▸ Work to be completed
The word "elements" may appear in some lines of the data; copy every such line.

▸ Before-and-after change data
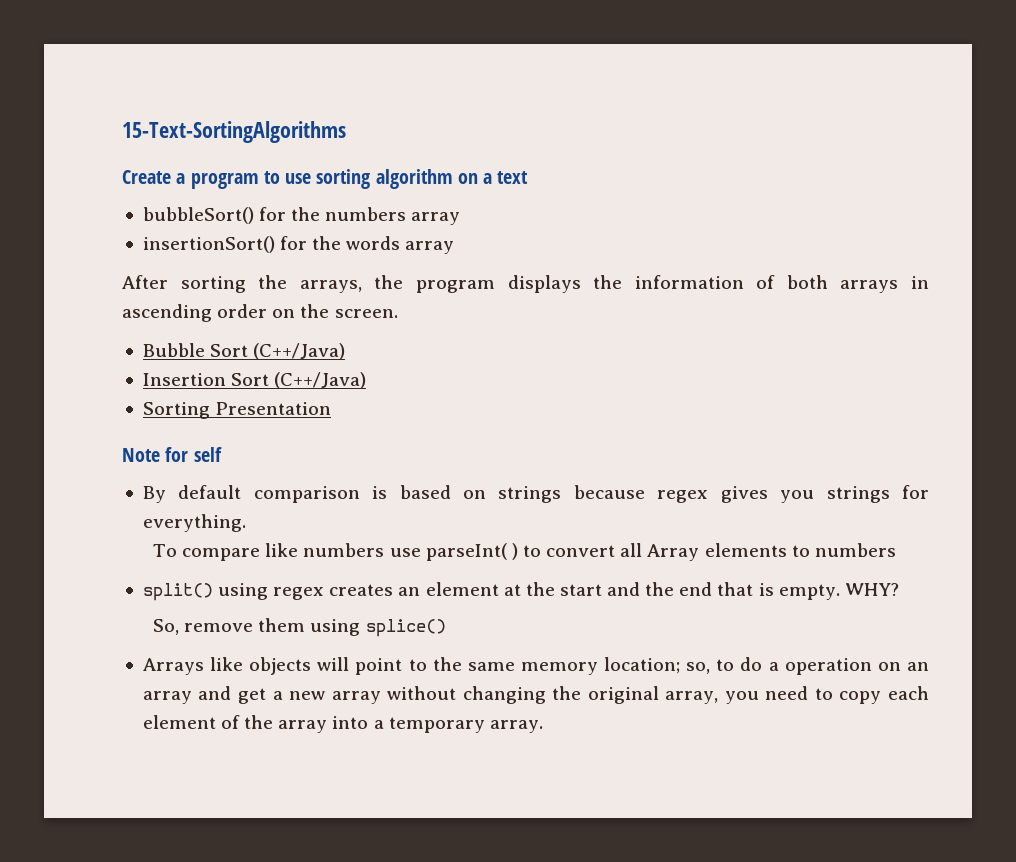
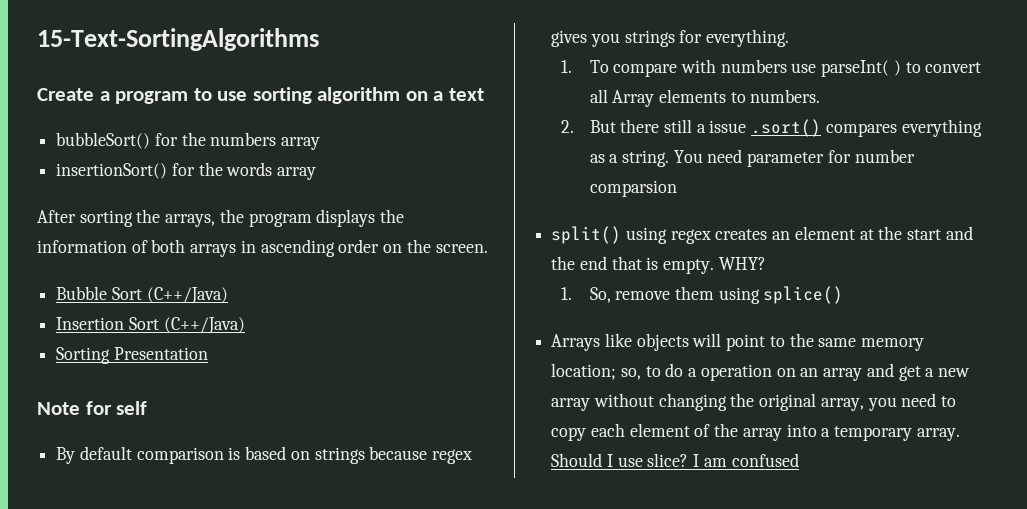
- To compare like numbers use parseInt( ) to convert all Array elements to numbers
+ 1. To compare with numbers use parseInt( ) to convert all Array elements to numbers.
+ 2. But there still a issue .sort() compares everything as a string. You need parameter for number comparsion
- So, remove them using splice()
+ 1. So, remove them using splice()
+ Should I use slice? I am confused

▸ Solution
- To compare like numbers use parseInt( ) to convert all Array elements to numbers
+ 1. To compare with numbers use parseInt( ) to convert all Array elements to numbers.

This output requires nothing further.